A Review of “Scripture and Counseling” ed. by Bob Kellemen and Jeff Forrey

Scripture and counselingWhat does it mean to say that the Bible is sufficient for counseling? Does it mean that there is no truth outside of Scripture? Does it mean that we can just give people some Bible verses and watch the problems melt away? Scripture & Counseling pulls together an array of counselors to help address and answer these questions. Don’t let the topic fool you into thinking that this is a predictable book on biblical counseling. Scripture & Counseling gives greater depth to the doctrine of the sufficiency of Scripture for use in counseling than any other work I have read on the subject.

Biblical counseling has long hung its hat on the sufficiency of Scripture. It has been the driving force behind the recovery of pastoral care in the modern church. The subject has not, however, always been clearly articulated, defined, and nuanced. Some of the caricatures of biblical counseling have arisen primarily because we have not been clear on what we mean by this doctrine, nor how we implement it in the counseling session. Robert Kellemen and Jeff Forrey aim to correct this. In twenty chapters they pull together a host of competent counselors to cover a diverse series of issues related to the affirmation of the sufficiency of Scripture and its practical application in counseling. Kellemen states the purpose of the book as follows:

Is God’s Word profoundly sufficient, necessary, authoritative, and relevant to equip God’s people to address specific, complex issues in today’s broken world? Scripture & Counseling does more than answer with a resounding “Yes!” It communicates a way of viewing God’s Word to address life in a broken world – a robust theology of the personal ministry of the world. And it presents a way of using God’s Word to minister to broken people – a practical methodology of the personal ministry of the Word. (13)

The book is broken down into two parts. Part One: How We View The Bible For Life In A Broken World gives the “robust theology. Part two: How We Use The Bible For Life In A Broken World covers the “practical methodology.”

As the book began I found myself a bit leery that they authors were actually going to simply repeat the same “resounding yes,” of other works. Early chapters in the book do not presume that all readers will have bought into the idea of the sufficiency of Scripture. So Kevin Carson, Steve Viars, and Paul Tautges, in their various chapters, make a case for the doctrines validity. But as the chapters progressed it became quickly evident that there was more to this book. Jeremy Pierre’s chapter was particularly insightful as he dissected the contrasting philosophies of counseling. He beautifully avoided the reductionism so prevalent in these conversations and gave a rich discussion of the encyclopedic and emphatic authority of Scripture. Sam Williams helpfully discussed biological issues that counselors need to take under consideration as they practice their discipline and Kellemen himself closed out this part of the book with a great chapter on foundational principles for developing a methodology of counseling.

Part two was particularly insightful. In my opinion the second half of the book is worth the price. Here the authors want to help readers “develop a robust biblical use of Scripture in the actual one-another process,” writes Kellemen. Here we learn how to develop a personal methodology, how to develop a church-wide counseling ministry, how to utilize counseling in small groups, and how to make use of specific genres of Scripture in various cases. Garret Higbee’s two chapters in this second part of the book are extremely eye-opening to the potential ministry churches can have as they seek to live out the “one-anothers” of Scripture.
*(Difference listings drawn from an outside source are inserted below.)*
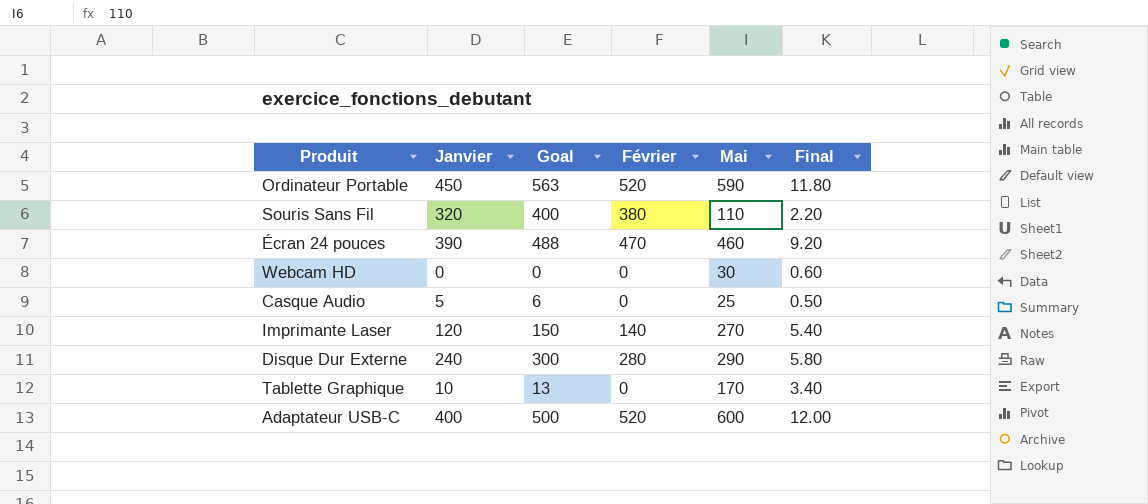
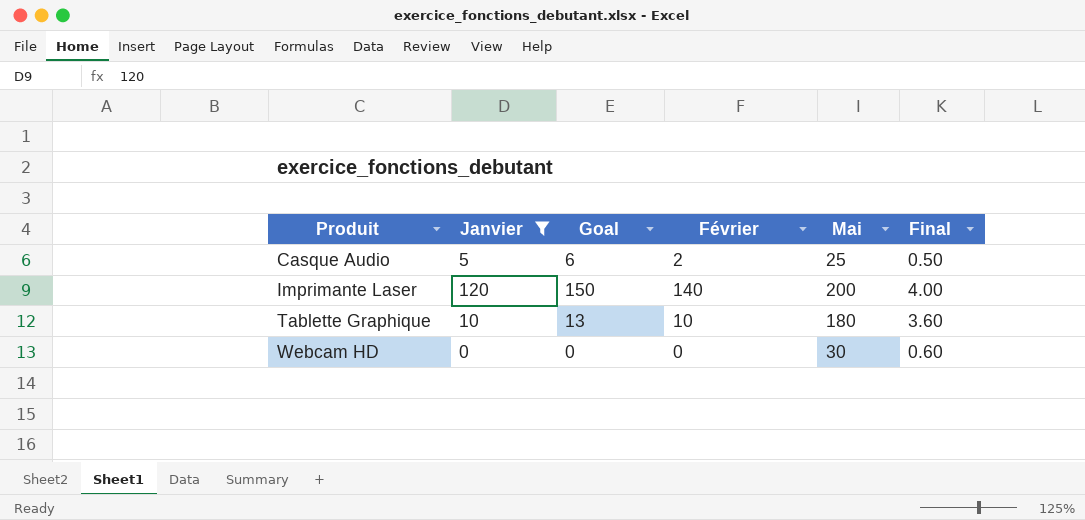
filter: none -> Janvier <= 120
row order: none -> Produit ascending
Casque Audio | Février: 0 -> 2
Imprimante Laser | Mai: 270 -> 200
Imprimante Laser | Final: 5.40 -> 4.00
Tablette Graphique | Février: 0 -> 10
Tablette Graphique | Mai: 170 -> 180
Tablette Graphique | Final: 3.40 -> 3.60

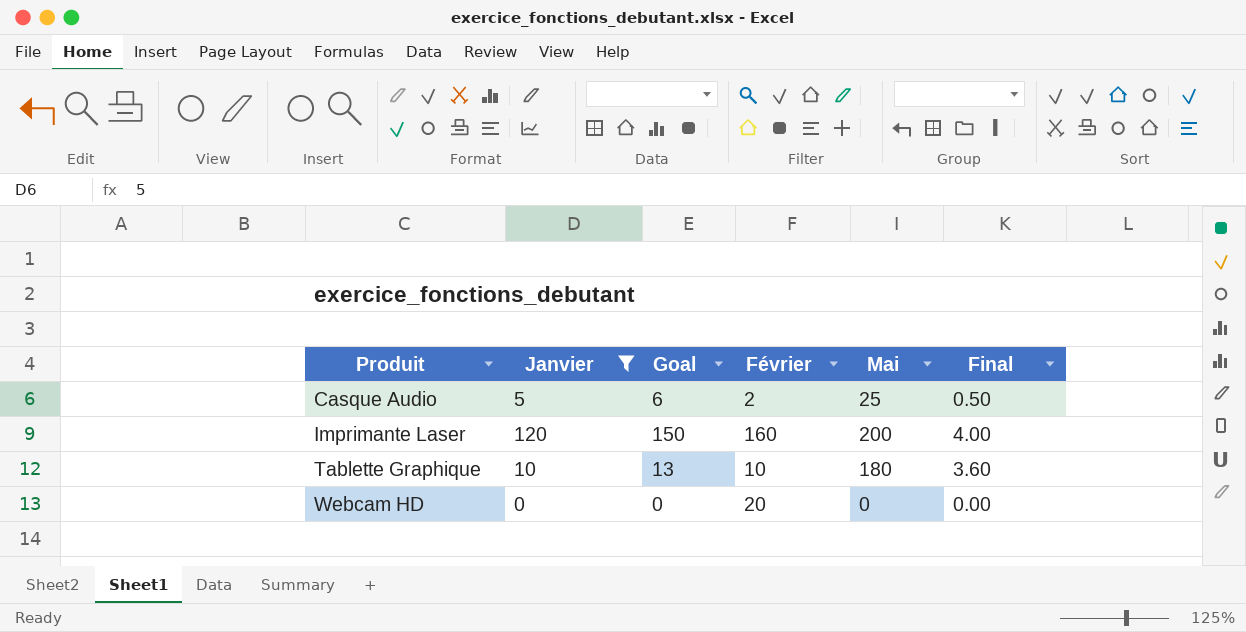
Imprimante Laser | Février: 140 -> 160
Webcam HD | Février: 0 -> 20
Webcam HD | Mai: 30 -> 0
Webcam HD | Final: 0.60 -> 0.00

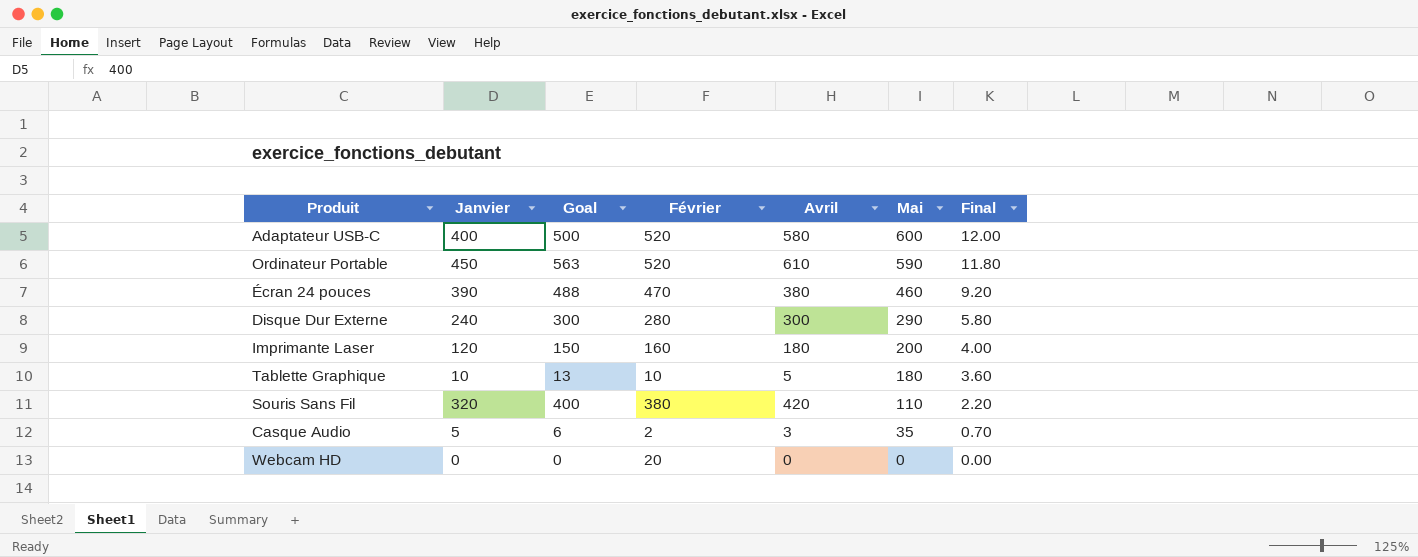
filter: Janvier <= 120 -> none
row order: Produit ascending -> Mai descending
column Avril | position: none -> 5
Casque Audio | Mai: 25 -> 35
Casque Audio | Final: 0.50 -> 0.70

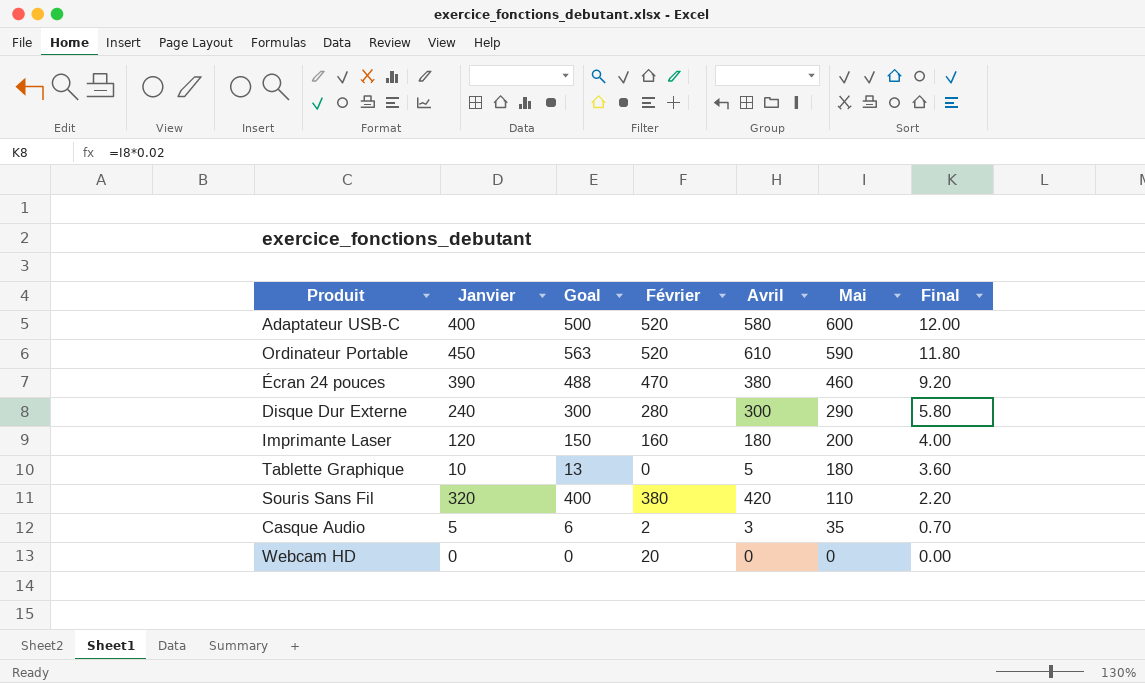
Tablette Graphique | Février: 10 -> 0

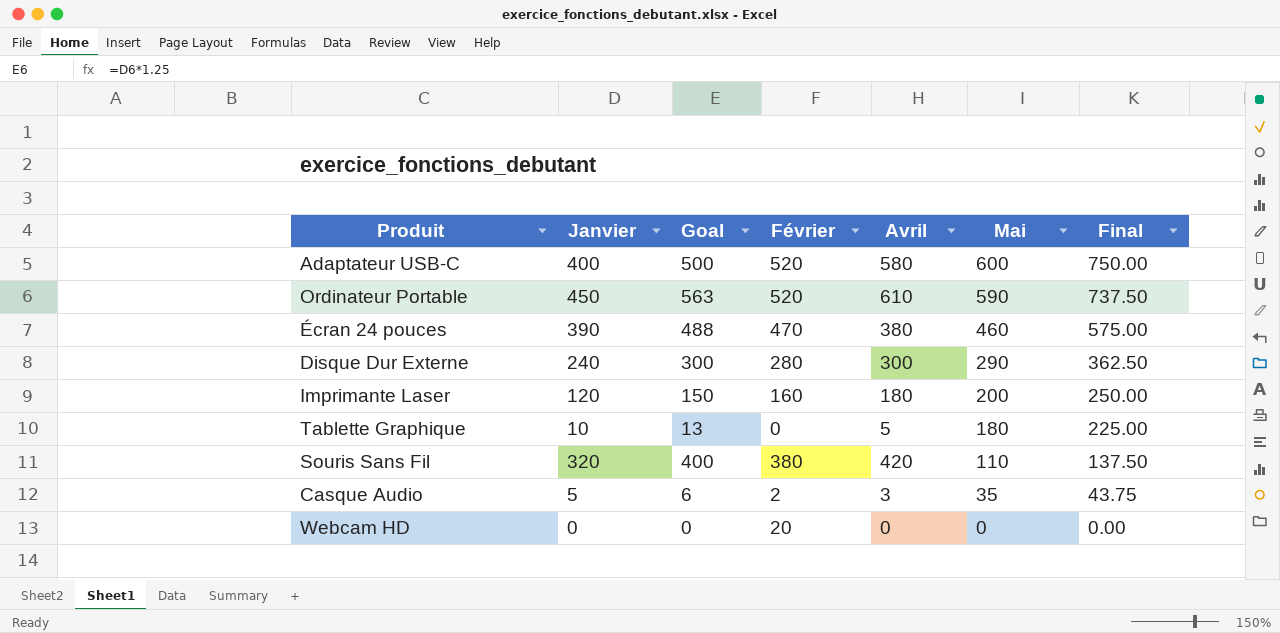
column Final | formula: [Mai] * 0.02 -> [Mai] * 1.25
There is much to commend about this book. Readers will be blessed by its practicality and comprehensiveness. What might appear to be just another standard book on the same, important, message about the truthfulness of 2 Timothy 3:16-17 has, in fact, much more depth to it. It does not ignore the importance of considering organic issues, nor does it dismiss all contributions of our friends in the broader secular counseling/psychological community.  It avoids any tendency towards simplicity in its discussions of the theology and use of Scripture. “Robust theology” and “practical methodology” are indeed great ways to describe its contents. Undoubtedly this book will be a tool I use in training counselors in our church, and it will be a work I consult again for my own benefit. I highly recommend Scripture and Counseling.